WHAT IS BEING ASKED:
Please reproduce the records, omitting nothing and changing nothing.

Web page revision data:
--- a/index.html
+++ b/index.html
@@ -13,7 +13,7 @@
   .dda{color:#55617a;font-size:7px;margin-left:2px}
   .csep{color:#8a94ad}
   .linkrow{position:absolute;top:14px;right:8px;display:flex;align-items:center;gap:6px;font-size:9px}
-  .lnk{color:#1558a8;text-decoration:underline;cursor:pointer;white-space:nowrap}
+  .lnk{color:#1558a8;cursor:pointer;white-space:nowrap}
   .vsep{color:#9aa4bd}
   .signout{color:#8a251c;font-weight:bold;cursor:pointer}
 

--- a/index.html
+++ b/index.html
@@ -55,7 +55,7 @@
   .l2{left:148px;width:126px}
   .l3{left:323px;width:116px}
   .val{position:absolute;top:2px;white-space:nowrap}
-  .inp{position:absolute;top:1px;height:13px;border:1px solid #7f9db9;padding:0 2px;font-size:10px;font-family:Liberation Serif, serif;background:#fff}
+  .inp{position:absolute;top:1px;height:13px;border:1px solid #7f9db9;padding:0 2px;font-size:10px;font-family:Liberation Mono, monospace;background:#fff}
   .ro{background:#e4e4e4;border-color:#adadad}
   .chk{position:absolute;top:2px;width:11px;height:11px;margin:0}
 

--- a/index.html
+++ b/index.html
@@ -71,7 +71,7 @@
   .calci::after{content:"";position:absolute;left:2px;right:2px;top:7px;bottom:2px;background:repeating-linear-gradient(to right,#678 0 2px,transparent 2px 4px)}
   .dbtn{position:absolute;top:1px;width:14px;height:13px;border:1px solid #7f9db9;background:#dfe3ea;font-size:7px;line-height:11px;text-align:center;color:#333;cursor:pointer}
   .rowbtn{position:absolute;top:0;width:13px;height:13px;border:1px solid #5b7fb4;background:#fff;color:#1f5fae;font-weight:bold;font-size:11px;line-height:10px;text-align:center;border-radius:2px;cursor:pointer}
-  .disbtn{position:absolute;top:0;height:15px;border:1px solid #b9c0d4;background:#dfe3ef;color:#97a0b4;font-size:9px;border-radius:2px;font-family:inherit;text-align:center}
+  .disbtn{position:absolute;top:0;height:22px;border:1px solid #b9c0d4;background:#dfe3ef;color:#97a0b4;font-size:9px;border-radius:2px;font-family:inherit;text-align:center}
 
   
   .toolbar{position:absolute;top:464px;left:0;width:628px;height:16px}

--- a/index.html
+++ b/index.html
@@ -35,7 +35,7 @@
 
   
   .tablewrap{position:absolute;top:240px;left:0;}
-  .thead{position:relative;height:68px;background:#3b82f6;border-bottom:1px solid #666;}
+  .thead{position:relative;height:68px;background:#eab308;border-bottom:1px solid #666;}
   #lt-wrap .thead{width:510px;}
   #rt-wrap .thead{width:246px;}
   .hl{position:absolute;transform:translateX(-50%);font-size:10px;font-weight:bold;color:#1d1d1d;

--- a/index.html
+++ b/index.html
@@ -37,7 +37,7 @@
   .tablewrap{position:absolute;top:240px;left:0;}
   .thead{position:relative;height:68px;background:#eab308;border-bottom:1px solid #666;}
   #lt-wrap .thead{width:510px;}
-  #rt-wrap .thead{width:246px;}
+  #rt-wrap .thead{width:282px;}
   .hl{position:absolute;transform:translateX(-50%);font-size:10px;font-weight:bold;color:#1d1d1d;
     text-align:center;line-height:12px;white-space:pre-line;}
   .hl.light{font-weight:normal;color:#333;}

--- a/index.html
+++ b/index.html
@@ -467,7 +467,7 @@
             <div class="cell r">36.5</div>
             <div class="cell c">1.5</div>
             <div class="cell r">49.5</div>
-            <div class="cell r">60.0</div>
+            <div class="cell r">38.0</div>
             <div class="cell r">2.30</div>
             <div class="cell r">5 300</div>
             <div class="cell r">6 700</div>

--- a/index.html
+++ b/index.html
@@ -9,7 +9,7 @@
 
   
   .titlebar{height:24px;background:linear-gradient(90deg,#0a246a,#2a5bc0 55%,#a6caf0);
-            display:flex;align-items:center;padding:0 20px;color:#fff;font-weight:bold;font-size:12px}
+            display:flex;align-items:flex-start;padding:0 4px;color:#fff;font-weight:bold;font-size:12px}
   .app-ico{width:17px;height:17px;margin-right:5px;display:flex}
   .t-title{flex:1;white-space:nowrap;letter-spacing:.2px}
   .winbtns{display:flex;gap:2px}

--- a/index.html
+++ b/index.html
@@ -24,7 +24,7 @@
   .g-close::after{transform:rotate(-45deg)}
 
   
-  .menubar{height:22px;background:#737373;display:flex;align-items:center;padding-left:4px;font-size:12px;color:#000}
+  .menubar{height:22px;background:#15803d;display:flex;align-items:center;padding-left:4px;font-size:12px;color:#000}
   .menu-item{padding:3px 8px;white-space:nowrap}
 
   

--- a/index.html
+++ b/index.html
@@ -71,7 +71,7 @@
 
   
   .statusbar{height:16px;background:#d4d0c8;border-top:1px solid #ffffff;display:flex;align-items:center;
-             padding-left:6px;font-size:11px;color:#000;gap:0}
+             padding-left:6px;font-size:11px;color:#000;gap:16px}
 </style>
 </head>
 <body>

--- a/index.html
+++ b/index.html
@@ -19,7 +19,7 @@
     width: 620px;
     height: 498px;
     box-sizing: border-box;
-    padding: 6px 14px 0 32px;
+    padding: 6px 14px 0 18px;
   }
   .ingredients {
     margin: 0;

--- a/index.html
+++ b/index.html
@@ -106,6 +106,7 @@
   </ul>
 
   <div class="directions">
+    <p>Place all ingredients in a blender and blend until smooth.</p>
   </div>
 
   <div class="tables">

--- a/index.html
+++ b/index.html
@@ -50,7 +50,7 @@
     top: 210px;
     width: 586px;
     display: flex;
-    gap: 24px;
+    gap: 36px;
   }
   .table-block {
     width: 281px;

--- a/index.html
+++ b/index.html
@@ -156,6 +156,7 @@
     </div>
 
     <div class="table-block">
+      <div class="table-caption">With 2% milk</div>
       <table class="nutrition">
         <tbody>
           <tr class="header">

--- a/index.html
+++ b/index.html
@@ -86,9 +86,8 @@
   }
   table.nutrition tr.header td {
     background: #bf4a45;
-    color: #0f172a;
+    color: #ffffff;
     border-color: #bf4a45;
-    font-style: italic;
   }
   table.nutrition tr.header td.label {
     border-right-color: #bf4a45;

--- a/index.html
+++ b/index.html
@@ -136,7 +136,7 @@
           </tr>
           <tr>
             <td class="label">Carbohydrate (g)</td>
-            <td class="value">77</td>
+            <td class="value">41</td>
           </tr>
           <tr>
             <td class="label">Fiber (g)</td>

EXERCISE RESPONSE:
--- a/index.html
+++ b/index.html
@@ -13,7 +13,7 @@
   .dda{color:#55617a;font-size:7px;margin-left:2px}
   .csep{color:#8a94ad}
   .linkrow{position:absolute;top:14px;right:8px;display:flex;align-items:center;gap:6px;font-size:9px}
-  .lnk{color:#1558a8;text-decoration:underline;cursor:pointer;white-space:nowrap}
+  .lnk{color:#1558a8;cursor:pointer;white-space:nowrap}
   .vsep{color:#9aa4bd}
   .signout{color:#8a251c;font-weight:bold;cursor:pointer}
 

--- a/index.html
+++ b/index.html
@@ -55,7 +55,7 @@
   .l2{left:148px;width:126px}
   .l3{left:323px;width:116px}
   .val{position:absolute;top:2px;white-space:nowrap}
-  .inp{position:absolute;top:1px;height:13px;border:1px solid #7f9db9;padding:0 2px;font-size:10px;font-family:Liberation Serif, serif;background:#fff}
+  .inp{position:absolute;top:1px;height:13px;border:1px solid #7f9db9;padding:0 2px;font-size:10px;font-family:Liberation Mono, monospace;background:#fff}
   .ro{background:#e4e4e4;border-color:#adadad}
   .chk{position:absolute;top:2px;width:11px;height:11px;margin:0}
 

--- a/index.html
+++ b/index.html
@@ -71,7 +71,7 @@
   .calci::after{content:"";position:absolute;left:2px;right:2px;top:7px;bottom:2px;background:repeating-linear-gradient(to right,#678 0 2px,transparent 2px 4px)}
   .dbtn{position:absolute;top:1px;width:14px;height:13px;border:1px solid #7f9db9;background:#dfe3ea;font-size:7px;line-height:11px;text-align:center;color:#333;cursor:pointer}
   .rowbtn{position:absolute;top:0;width:13px;height:13px;border:1px solid #5b7fb4;background:#fff;color:#1f5fae;font-weight:bold;font-size:11px;line-height:10px;text-align:center;border-radius:2px;cursor:pointer}
-  .disbtn{position:absolute;top:0;height:15px;border:1px solid #b9c0d4;background:#dfe3ef;color:#97a0b4;font-size:9px;border-radius:2px;font-family:inherit;text-align:center}
+  .disbtn{position:absolute;top:0;height:22px;border:1px solid #b9c0d4;background:#dfe3ef;color:#97a0b4;font-size:9px;border-radius:2px;font-family:inherit;text-align:center}
 
   
   .toolbar{position:absolute;top:464px;left:0;width:628px;height:16px}

--- a/index.html
+++ b/index.html
@@ -35,7 +35,7 @@
 
   
   .tablewrap{position:absolute;top:240px;left:0;}
-  .thead{position:relative;height:68px;background:#3b82f6;border-bottom:1px solid #666;}
+  .thead{position:relative;height:68px;background:#eab308;border-bottom:1px solid #666;}
   #lt-wrap .thead{width:510px;}
   #rt-wrap .thead{width:246px;}
   .hl{position:absolute;transform:translateX(-50%);font-size:10px;font-weight:bold;color:#1d1d1d;

--- a/index.html
+++ b/index.html
@@ -37,7 +37,7 @@
   .tablewrap{position:absolute;top:240px;left:0;}
   .thead{position:relative;height:68px;background:#eab308;border-bottom:1px solid #666;}
   #lt-wrap .thead{width:510px;}
-  #rt-wrap .thead{width:246px;}
+  #rt-wrap .thead{width:282px;}
   .hl{position:absolute;transform:translateX(-50%);font-size:10px;font-weight:bold;color:#1d1d1d;
     text-align:center;line-height:12px;white-space:pre-line;}
   .hl.light{font-weight:normal;color:#333;}

--- a/index.html
+++ b/index.html
@@ -467,7 +467,7 @@
             <div class="cell r">36.5</div>
             <div class="cell c">1.5</div>
             <div class="cell r">49.5</div>
-            <div class="cell r">60.0</div>
+            <div class="cell r">38.0</div>
             <div class="cell r">2.30</div>
             <div class="cell r">5 300</div>
             <div class="cell r">6 700</div>

--- a/index.html
+++ b/index.html
@@ -9,7 +9,7 @@
 
   
   .titlebar{height:24px;background:linear-gradient(90deg,#0a246a,#2a5bc0 55%,#a6caf0);
-            display:flex;align-items:center;padding:0 20px;color:#fff;font-weight:bold;font-size:12px}
+            display:flex;align-items:flex-start;padding:0 4px;color:#fff;font-weight:bold;font-size:12px}
   .app-ico{width:17px;height:17px;margin-right:5px;display:flex}
   .t-title{flex:1;white-space:nowrap;letter-spacing:.2px}
   .winbtns{display:flex;gap:2px}

--- a/index.html
+++ b/index.html
@@ -24,7 +24,7 @@
   .g-close::after{transform:rotate(-45deg)}
 
   
-  .menubar{height:22px;background:#737373;display:flex;align-items:center;padding-left:4px;font-size:12px;color:#000}
+  .menubar{height:22px;background:#15803d;display:flex;align-items:center;padding-left:4px;font-size:12px;color:#000}
   .menu-item{padding:3px 8px;white-space:nowrap}
 
   

--- a/index.html
+++ b/index.html
@@ -71,7 +71,7 @@
 
   
   .statusbar{height:16px;background:#d4d0c8;border-top:1px solid #ffffff;display:flex;align-items:center;
-             padding-left:6px;font-size:11px;color:#000;gap:0}
+             padding-left:6px;font-size:11px;color:#000;gap:16px}
 </style>
 </head>
 <body>

--- a/index.html
+++ b/index.html
@@ -19,7 +19,7 @@
     width: 620px;
     height: 498px;
     box-sizing: border-box;
-    padding: 6px 14px 0 32px;
+    padding: 6px 14px 0 18px;
   }
   .ingredients {
     margin: 0;

--- a/index.html
+++ b/index.html
@@ -106,6 +106,7 @@
   </ul>
 
   <div class="directions">
+    <p>Place all ingredients in a blender and blend until smooth.</p>
   </div>
 
   <div class="tables">

--- a/index.html
+++ b/index.html
@@ -50,7 +50,7 @@
     top: 210px;
     width: 586px;
     display: flex;
-    gap: 24px;
+    gap: 36px;
   }
   .table-block {
     width: 281px;

--- a/index.html
+++ b/index.html
@@ -156,6 +156,7 @@
     </div>
 
     <div class="table-block">
+      <div class="table-caption">With 2% milk</div>
       <table class="nutrition">
         <tbody>
           <tr class="header">

--- a/index.html
+++ b/index.html
@@ -86,9 +86,8 @@
   }
   table.nutrition tr.header td {
     background: #bf4a45;
-    color: #0f172a;
+    color: #ffffff;
     border-color: #bf4a45;
-    font-style: italic;
   }
   table.nutrition tr.header td.label {
     border-right-color: #bf4a45;

--- a/index.html
+++ b/index.html
@@ -136,7 +136,7 @@
           </tr>
           <tr>
             <td class="label">Carbohydrate (g)</td>
-            <td class="value">77</td>
+            <td class="value">41</td>
           </tr>
           <tr>
             <td class="label">Fiber (g)</td>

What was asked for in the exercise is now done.